The applicant has throughout the course of this application and previous applications expressed an interest in returning to some form of work, either mowing lawns, barista type work and even expressed an interest in massage. Dr Roberts reported the applicant has been advised to avoid work because of the impact on his claim. As in Figueira, I place little weight on these statements given the applicant’s documented impairment in the areas of travel, social functioning and employability. I did however note that Dr Canaris on 21 October 2022 reported “However, people such as your client are able once their situations are more stable for example with regard to accommodation to undertake very limited self-employment on a casual basis”, however this is a generalised statement not specifically directed to the applicant’s circumstances.
I acknowledge the opinions of Dr Samuell and Dr Roberts who overall assessed the applicant’s incapacity as being predominantly unrelated to his employment, which is inconsistent with the previous Certificate of Determination and the most recent medical evidence available. Both specialists reported that the applicant was unfit on the basis of his presentation and that the condition would be subject to relapses and remissions on an indefinite basis.

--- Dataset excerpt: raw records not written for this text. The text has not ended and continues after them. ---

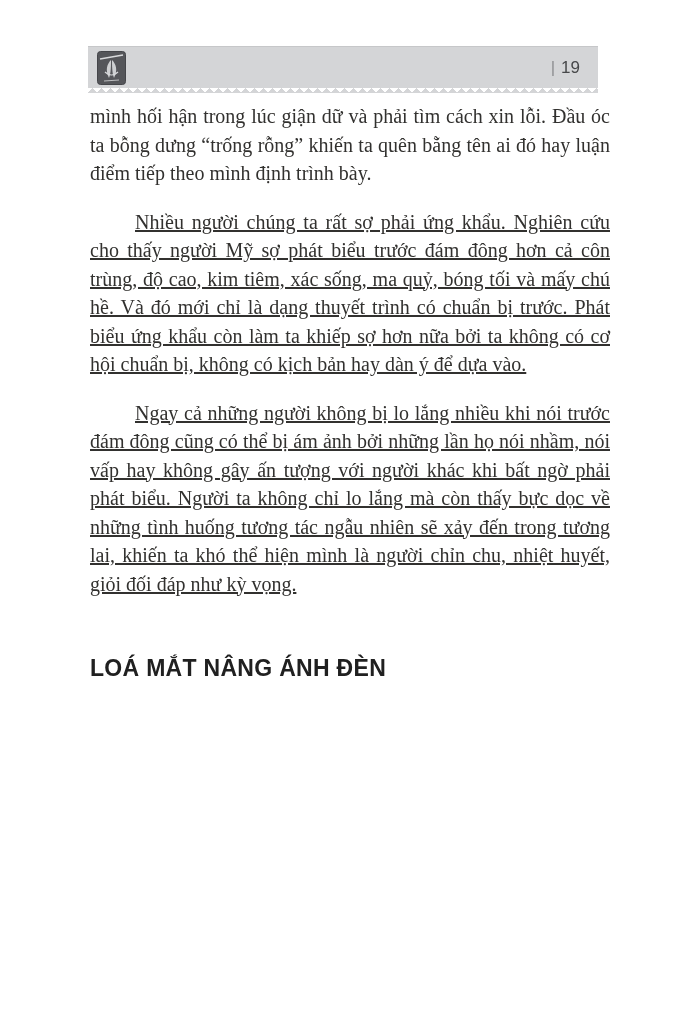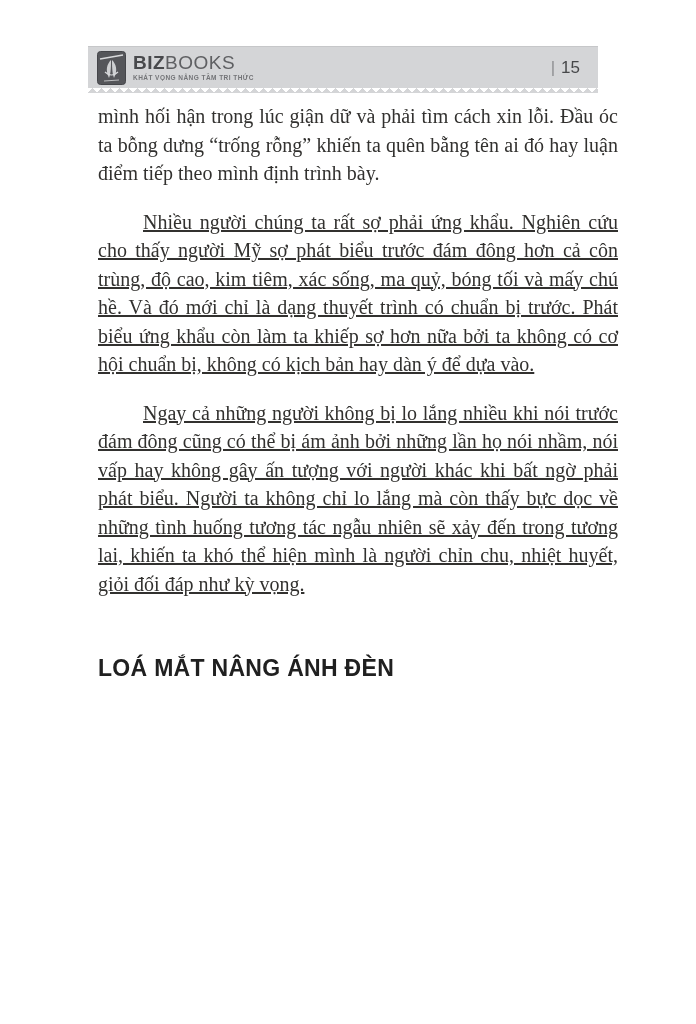--- a/index.html
+++ b/index.html
@@ -76,13 +76,6 @@
         <path d="M8 21 C 12 25, 17 25, 21 21" stroke="#d9dadc" stroke-width="1.2" fill="none"></path>
         <path d="M7 30 L22 29" stroke="#bdbec0" stroke-width="1" fill="none"></path>
       </svg>
-      <div class="brand-block">
-        <div class="brand-line">
-          <span class="brand-bold">BIZ</span>
-          <span class="brand-light">BOOKS</span>
-        </div>
-        <div class="brand-tagline">KHÁT VỌNG NÂNG TẦM TRI THỨC</div>
-      </div>
     </div>
 
     <div class="pageno">

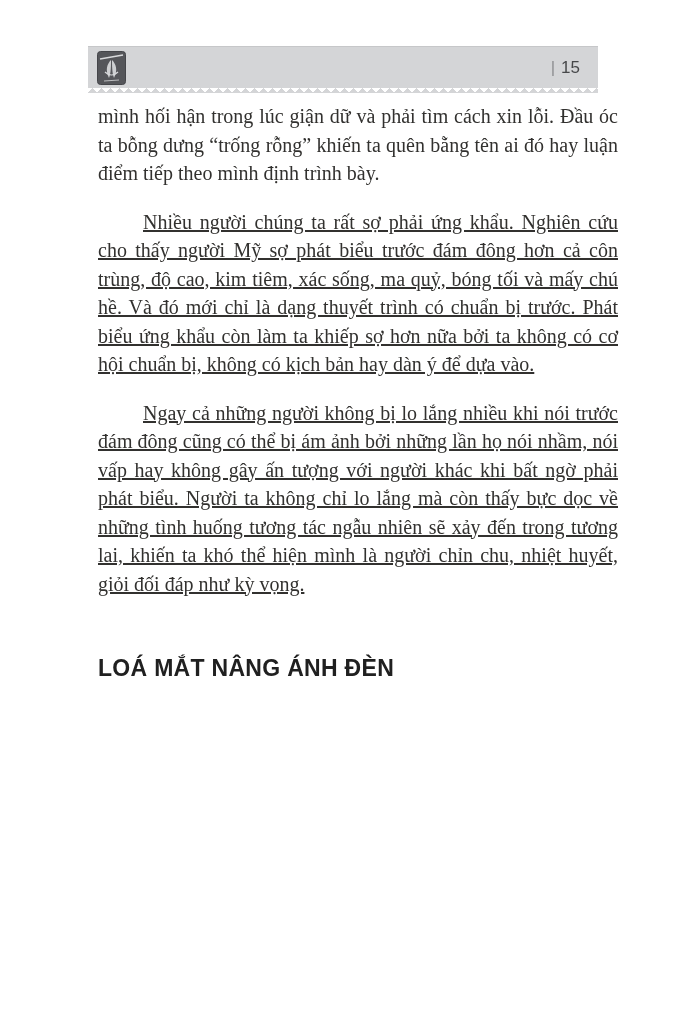--- a/index.html
+++ b/index.html
@@ -80,7 +80,7 @@
 
     <div class="pageno">
       <span class="sep">|</span>
-      <span class="num">15</span>
+      <span class="num">19</span>
     </div>
 
   </div>

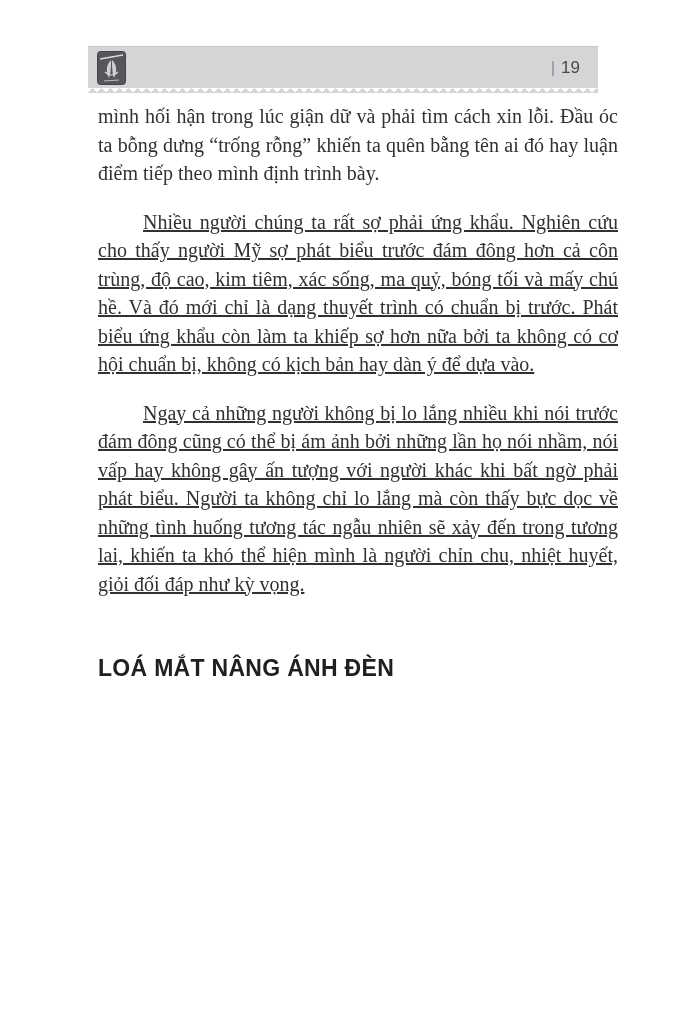--- a/index.html
+++ b/index.html
@@ -48,7 +48,6 @@
     position:absolute;left:90px;top:102px;width:520px;
     font-size:20px;line-height:28.5px;color:#32312f;
     text-align:justify;
-    margin-left:8px;
   }
   .article p{margin:0 0 20px 0;}
   .article p.indent{text-indent:45px;text-decoration:underline;}

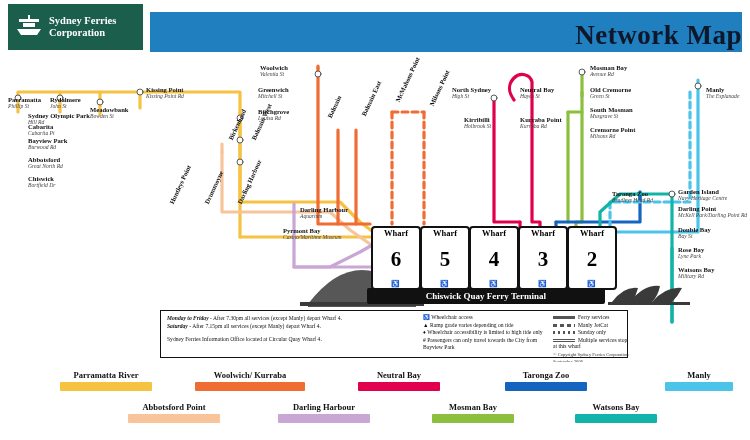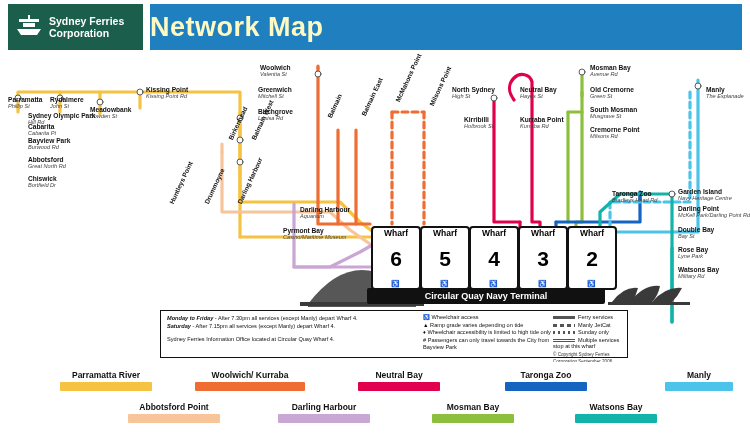--- a/index.html
+++ b/index.html
@@ -10,7 +10,7 @@
     overflow:hidden;
     position:relative;
   }
-  .root { position:relative; width:750px; height:311px; }
+  .root { position:relative; width:750px; height:311px;font-family:Liberation Serif, serif; }
 
   
   .header { position:absolute; left:0; top:0; width:750px; height:52px; }

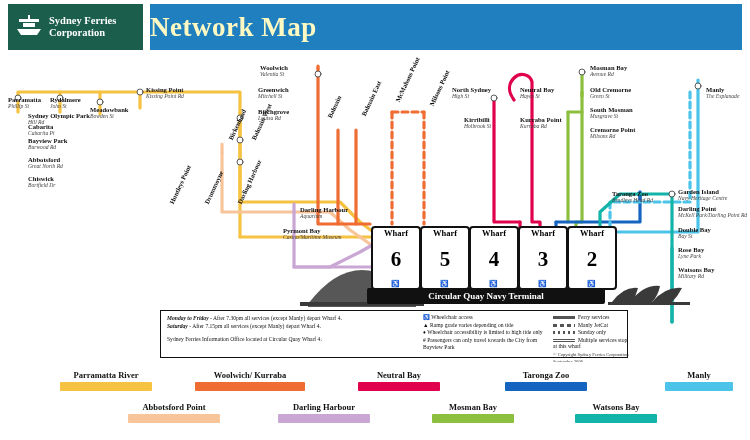--- a/index.html
+++ b/index.html
@@ -24,9 +24,9 @@
   }
   .logo-text { font-size:10.5px; line-height:12px; font-weight:bold; }
   .title-bar {
-    position:absolute; left:150px; top:4px; width:592px; height:46px;
-    background:#1f7fbf; color:#fef9c3;
-    display:flex; align-items:center; justify-content:flex-start;
+    position:absolute; left:150px; top:12px; width:592px; height:46px;
+    background:#1f7fbf; color:#0f172a;
+    display:flex; align-items:center; justify-content:flex-end;
   }
   .title-bar span { font-size:27px; font-weight:bold; letter-spacing:0.5px; }
 

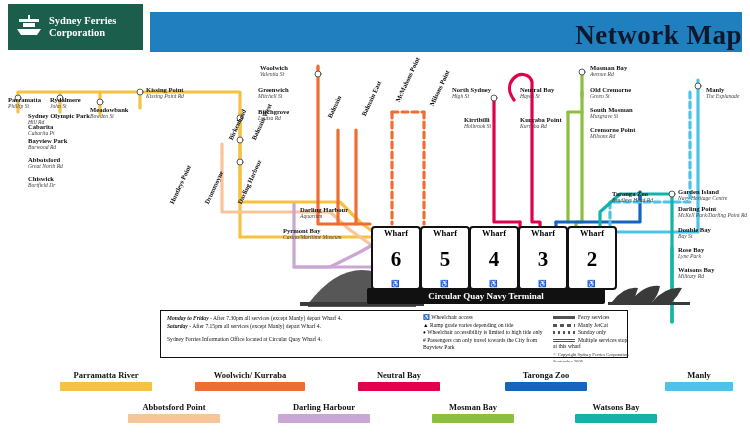--- a/index.html
+++ b/index.html
@@ -362,7 +362,7 @@
     </div>
 
     <div class="terminal-bar">
-      <span>Circular Quay Navy Terminal</span>
+      <span>Chiswick Quay Ferry Terminal</span>
     </div>
 
     <div class="notes">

Dr Jayalath reported in July 2022 that the applicant in his view was unfit for employment for at least a period of two years. This reported incapacity is consistent with Dr Suman’s assessment on employability but also in sync with the findings of Dr Roberts and Dr Samuell.
In the ordinary course of events, I would slavishly analyse the case law concerning suitable employment. However, this is unnecessary as I find on the basis of the evidence that the applicant is totally incapacitated and so qualifies for the weekly benefits claimed pursuant to ss 37 and 38 of the Act.
SUMMARY
For the reasons above, I find the applicant has been and remains totally incapacitated for employment. I accordingly make the orders set out on page 1 of the Certificate of Determination.